July 31 — Pacific Grove mob unleashes wolverines into Asilomar to flush out cruise ship refugees.
August 12 — Defiant owner of charming Carmel restaurant reopens, but removes sneeze guards from salad bar and orders kitchen staff to stop washing hands after restroom visits. Meanwhile, our kooky Carmel artist dramatically illustrates that the pandemic is a hoax with her newest series of paintings, using pigments of spittle and snot.
September 10 — Insisting the virus isn’t as bad as it’s being portrayed in the mainstream media, POTUS and his family are issued aluminum-foil underwear and begin a regimen of daily mercurochrome dosages and laser light cleansings.
September 12 — Secretary of Transportation Elaine Chao finds herself in hot water for using federal infrastructure improvement funds to repave her spouse’s ugly mug.
September 23 — Sourdough starter takes neighbors hostage. Cannabis seeds turn into Wuhan mushroom clouds. Facial hair warrants most-wanted status by the FBI for “nefarious and felonious practices.”
October 15 — Gov. Newsom cancels Halloween and Thanksgiving; the governor is later spotted in line at a Pappy’s Breakfast Buffet without a mask.
November 4 — Our favorite kooky artist is elected mayor of Carmel.
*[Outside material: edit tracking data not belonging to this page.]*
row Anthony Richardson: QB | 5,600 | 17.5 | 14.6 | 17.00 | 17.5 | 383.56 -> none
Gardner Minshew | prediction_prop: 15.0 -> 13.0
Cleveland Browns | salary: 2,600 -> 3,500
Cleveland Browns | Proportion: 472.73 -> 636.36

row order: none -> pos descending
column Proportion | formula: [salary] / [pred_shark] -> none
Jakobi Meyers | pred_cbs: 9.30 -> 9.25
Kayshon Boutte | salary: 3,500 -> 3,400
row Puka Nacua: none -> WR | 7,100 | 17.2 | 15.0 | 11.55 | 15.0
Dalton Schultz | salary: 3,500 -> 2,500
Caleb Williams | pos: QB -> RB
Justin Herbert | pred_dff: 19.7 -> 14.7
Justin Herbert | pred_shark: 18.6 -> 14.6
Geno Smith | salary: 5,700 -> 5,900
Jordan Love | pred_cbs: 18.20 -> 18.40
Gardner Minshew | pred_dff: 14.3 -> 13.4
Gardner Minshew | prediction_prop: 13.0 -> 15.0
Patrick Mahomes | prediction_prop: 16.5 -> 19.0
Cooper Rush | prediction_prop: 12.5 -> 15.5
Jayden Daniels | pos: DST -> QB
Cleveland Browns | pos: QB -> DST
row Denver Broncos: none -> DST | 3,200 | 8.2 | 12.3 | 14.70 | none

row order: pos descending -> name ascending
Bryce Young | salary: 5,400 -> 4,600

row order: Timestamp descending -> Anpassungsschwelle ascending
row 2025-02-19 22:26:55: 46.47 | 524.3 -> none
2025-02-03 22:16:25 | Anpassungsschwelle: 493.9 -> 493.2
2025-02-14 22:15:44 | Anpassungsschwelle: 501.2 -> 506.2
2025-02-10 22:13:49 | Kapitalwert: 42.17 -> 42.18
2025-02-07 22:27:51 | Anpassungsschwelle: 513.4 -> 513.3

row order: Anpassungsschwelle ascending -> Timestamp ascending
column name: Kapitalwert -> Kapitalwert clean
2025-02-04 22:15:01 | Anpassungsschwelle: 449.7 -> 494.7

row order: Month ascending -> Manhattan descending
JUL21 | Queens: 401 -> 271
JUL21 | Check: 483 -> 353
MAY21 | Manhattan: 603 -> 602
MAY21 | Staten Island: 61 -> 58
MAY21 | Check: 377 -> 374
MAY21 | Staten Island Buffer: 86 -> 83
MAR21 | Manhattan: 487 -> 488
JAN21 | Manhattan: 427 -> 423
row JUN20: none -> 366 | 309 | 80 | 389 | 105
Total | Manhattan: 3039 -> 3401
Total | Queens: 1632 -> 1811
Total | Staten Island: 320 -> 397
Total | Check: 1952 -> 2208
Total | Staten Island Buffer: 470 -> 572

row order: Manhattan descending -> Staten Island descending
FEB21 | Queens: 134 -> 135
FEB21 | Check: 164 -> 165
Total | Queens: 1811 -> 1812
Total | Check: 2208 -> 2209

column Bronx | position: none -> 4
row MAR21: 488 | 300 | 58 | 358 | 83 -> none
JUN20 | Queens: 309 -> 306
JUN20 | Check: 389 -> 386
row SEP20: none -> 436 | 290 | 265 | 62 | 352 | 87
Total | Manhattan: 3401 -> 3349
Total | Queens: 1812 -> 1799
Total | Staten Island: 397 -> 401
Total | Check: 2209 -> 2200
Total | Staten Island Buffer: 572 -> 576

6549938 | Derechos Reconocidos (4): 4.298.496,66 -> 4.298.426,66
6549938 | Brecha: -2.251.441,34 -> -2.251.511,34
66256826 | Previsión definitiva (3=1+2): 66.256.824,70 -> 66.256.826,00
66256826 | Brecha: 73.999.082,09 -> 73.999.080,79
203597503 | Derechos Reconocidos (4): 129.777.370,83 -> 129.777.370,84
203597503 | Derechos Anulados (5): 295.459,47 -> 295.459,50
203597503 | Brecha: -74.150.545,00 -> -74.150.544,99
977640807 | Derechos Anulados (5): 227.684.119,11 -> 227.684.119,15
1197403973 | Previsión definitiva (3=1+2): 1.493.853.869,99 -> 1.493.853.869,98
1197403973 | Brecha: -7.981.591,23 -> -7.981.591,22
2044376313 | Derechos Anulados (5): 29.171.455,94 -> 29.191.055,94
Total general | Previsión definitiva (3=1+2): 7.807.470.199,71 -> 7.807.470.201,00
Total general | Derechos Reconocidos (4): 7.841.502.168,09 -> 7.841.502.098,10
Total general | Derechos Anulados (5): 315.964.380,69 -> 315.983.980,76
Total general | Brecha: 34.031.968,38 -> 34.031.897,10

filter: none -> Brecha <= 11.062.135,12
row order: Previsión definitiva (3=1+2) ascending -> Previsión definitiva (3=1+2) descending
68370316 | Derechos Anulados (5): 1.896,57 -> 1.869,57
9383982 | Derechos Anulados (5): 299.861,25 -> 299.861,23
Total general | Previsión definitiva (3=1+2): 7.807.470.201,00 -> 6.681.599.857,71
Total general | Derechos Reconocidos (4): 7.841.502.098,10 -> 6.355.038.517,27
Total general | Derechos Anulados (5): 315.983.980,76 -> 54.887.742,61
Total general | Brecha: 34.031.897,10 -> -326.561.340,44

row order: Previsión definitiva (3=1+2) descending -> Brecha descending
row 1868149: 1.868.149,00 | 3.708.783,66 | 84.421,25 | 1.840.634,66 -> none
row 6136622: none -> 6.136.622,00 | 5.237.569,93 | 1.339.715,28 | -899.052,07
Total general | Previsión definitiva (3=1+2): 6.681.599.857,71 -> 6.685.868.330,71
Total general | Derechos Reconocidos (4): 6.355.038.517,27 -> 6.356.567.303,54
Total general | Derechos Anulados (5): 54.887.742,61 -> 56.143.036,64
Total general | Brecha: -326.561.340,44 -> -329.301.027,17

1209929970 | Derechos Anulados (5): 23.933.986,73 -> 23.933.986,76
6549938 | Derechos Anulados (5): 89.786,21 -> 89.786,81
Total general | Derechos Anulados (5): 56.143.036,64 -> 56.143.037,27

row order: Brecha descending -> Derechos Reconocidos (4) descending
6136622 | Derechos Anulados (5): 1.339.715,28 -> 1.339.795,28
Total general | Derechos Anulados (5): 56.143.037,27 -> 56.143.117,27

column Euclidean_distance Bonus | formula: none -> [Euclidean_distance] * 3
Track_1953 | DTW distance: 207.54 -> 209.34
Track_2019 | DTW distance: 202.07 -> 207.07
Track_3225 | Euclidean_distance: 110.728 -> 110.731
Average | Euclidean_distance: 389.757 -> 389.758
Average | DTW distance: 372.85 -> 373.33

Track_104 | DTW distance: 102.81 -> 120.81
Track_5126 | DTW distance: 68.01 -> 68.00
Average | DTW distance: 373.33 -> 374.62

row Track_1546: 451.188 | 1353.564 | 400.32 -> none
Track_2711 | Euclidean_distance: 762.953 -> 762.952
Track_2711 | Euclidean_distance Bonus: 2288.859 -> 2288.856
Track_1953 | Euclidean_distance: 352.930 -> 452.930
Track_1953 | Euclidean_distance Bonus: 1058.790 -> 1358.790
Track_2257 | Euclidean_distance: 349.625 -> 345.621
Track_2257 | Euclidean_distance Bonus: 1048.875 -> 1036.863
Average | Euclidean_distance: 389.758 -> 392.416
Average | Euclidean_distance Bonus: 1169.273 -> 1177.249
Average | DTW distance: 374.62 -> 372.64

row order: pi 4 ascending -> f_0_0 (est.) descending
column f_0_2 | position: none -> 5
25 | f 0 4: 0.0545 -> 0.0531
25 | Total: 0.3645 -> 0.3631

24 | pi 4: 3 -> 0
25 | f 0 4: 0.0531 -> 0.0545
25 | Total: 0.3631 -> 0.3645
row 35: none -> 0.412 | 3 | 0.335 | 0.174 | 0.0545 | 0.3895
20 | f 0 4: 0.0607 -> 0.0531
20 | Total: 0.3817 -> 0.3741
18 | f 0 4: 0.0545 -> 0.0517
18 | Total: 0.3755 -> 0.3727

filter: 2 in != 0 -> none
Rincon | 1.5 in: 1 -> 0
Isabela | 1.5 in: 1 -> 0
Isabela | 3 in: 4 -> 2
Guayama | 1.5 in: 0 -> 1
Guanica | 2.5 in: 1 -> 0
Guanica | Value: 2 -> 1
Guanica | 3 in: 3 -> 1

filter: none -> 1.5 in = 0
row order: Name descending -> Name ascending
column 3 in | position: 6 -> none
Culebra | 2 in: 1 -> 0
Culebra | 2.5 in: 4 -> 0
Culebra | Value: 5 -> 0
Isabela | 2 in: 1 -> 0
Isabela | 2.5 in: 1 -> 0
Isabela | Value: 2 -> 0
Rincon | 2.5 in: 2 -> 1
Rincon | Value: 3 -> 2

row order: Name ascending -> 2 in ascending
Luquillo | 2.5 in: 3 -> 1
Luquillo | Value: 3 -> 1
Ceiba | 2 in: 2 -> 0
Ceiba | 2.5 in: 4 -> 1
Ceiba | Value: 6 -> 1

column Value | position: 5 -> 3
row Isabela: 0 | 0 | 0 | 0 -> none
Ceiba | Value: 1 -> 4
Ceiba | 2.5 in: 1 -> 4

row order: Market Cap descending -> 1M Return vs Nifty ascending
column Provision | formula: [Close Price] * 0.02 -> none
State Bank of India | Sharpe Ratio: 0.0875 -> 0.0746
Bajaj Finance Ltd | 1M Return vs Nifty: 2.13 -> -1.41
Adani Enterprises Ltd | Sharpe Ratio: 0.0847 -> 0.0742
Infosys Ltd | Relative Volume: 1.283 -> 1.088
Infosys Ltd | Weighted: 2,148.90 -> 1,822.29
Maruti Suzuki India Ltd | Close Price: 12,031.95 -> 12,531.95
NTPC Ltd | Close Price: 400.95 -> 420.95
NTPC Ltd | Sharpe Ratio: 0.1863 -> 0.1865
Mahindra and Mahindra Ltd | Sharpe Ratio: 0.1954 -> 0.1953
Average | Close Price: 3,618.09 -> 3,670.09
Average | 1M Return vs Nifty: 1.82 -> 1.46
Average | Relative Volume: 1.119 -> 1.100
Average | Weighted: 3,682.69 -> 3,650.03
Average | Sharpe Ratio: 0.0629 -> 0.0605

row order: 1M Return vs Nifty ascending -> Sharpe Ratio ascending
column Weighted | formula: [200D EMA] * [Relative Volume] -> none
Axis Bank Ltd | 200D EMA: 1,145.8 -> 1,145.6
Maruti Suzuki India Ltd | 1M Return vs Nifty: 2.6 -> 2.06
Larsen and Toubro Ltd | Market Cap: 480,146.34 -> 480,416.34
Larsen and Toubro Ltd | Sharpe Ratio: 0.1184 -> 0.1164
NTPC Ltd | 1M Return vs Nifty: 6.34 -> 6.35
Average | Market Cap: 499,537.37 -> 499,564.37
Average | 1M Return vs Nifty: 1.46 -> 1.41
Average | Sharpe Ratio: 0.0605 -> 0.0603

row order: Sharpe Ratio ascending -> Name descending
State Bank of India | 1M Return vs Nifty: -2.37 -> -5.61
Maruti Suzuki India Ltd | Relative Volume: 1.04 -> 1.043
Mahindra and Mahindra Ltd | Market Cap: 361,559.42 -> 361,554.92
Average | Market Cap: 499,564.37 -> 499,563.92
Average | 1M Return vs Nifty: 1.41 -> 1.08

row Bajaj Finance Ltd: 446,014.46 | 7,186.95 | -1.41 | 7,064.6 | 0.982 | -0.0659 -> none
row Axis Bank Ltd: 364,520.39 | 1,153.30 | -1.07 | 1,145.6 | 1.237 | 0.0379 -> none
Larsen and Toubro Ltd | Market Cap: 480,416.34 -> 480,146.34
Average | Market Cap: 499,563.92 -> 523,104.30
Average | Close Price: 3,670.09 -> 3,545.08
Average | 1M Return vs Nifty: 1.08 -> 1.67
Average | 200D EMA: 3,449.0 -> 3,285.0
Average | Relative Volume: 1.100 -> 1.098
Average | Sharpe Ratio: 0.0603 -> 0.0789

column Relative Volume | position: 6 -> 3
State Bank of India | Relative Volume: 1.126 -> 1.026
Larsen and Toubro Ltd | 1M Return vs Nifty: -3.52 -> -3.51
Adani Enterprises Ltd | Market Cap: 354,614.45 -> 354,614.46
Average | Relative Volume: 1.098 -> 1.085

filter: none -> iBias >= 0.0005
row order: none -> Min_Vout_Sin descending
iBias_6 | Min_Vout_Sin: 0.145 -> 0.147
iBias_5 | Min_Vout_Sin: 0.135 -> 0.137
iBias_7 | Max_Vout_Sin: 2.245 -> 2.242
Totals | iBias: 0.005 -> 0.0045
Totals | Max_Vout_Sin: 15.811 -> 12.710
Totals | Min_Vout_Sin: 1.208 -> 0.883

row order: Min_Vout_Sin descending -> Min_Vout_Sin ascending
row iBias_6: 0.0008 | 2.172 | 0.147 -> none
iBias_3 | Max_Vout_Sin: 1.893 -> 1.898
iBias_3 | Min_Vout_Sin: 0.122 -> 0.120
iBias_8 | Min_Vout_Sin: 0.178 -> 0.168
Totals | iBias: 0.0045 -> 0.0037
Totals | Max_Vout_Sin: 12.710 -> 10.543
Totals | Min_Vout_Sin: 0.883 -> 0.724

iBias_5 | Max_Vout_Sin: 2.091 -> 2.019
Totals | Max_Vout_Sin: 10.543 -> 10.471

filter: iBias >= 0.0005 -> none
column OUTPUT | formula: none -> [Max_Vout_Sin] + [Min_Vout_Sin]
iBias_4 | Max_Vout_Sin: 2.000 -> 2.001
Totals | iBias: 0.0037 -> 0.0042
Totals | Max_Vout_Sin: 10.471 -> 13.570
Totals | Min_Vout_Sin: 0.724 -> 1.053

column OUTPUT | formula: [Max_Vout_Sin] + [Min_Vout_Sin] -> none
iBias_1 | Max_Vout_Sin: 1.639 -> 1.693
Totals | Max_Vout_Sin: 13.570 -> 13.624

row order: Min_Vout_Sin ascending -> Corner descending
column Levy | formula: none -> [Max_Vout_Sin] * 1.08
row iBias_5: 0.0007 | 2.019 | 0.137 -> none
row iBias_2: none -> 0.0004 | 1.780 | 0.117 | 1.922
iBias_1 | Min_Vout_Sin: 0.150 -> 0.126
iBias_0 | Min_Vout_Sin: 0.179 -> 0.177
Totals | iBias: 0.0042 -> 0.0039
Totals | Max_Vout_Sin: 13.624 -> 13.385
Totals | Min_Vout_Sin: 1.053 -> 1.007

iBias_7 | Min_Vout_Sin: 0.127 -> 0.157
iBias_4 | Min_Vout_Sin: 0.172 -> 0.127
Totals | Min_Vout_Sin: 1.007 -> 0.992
November 6 — A business Zoom conference call ends in chaos when riot police are summoned to break up a virtual fistfight.
November 28 — On a personal level, I’m up at the crack of dawn to stand in line in front of Costco because of an undisclosed existential crisis.
December 1 — A defiant POTUS insists he won the election due to the fact that Jesus told him only handsome boys should be president.
December 13 — Gov. Newsom announces his revised economic recovery plan based on color-coded pushpins, a pair of plush rear-view mirror dice and the re-alphabetization of California’s counties.
December 24 — A defiant POTUS declares himself the winner after knocking the game board off the table.
January 1 — Happy New Year! This is happy, right? Please tell me this is happy!
January 6 — Sourdough starter attacks U.S. Capitol. Cannabis seeds rummage through Nancy Pelosi’s desk. Facial hair threatens to hang Mike Pence.
January 20 — On a personal note, Costco’s security forces ask me to “vacate the premises immediately” because the facial hair frightens employees. The cannabis seeds are shrieking into the abyss. The sourdough starter tells federal prosecutors it was “only following orders.”
February 21 — Our kooky Carmel artist/mayor, insisting that the pandemic is a hoax and that the vaccine is actually an insidious plot to implant microchips into the brains of dumb people, whines and complains through social media that Salinas residents are allowed to get their vaccinations before deserving white people.
March 2 — Gov. Newsom announces a revised recovery plan that allows counties to move from Purple Tier to Photon Laser-6 status with a system based on colored Post-it Notes, the sound of the wind at midnight, japa prayer beads and the wise counsel of his personal swami. The phased reopening means that school districts may reopen K-6 grade classrooms, except that fourth graders must stay home to finish their California Missions projects. The state Legislature approves a $1.7 billion bailout to supply California Mission popsicle sticks to fourth graders.
Today — On a personal note, I start the day feeding the dog before settling in to binge-watch Looney Tunes for 13 hours and strolling through the neighborhood, like an innocent without a worry in the world.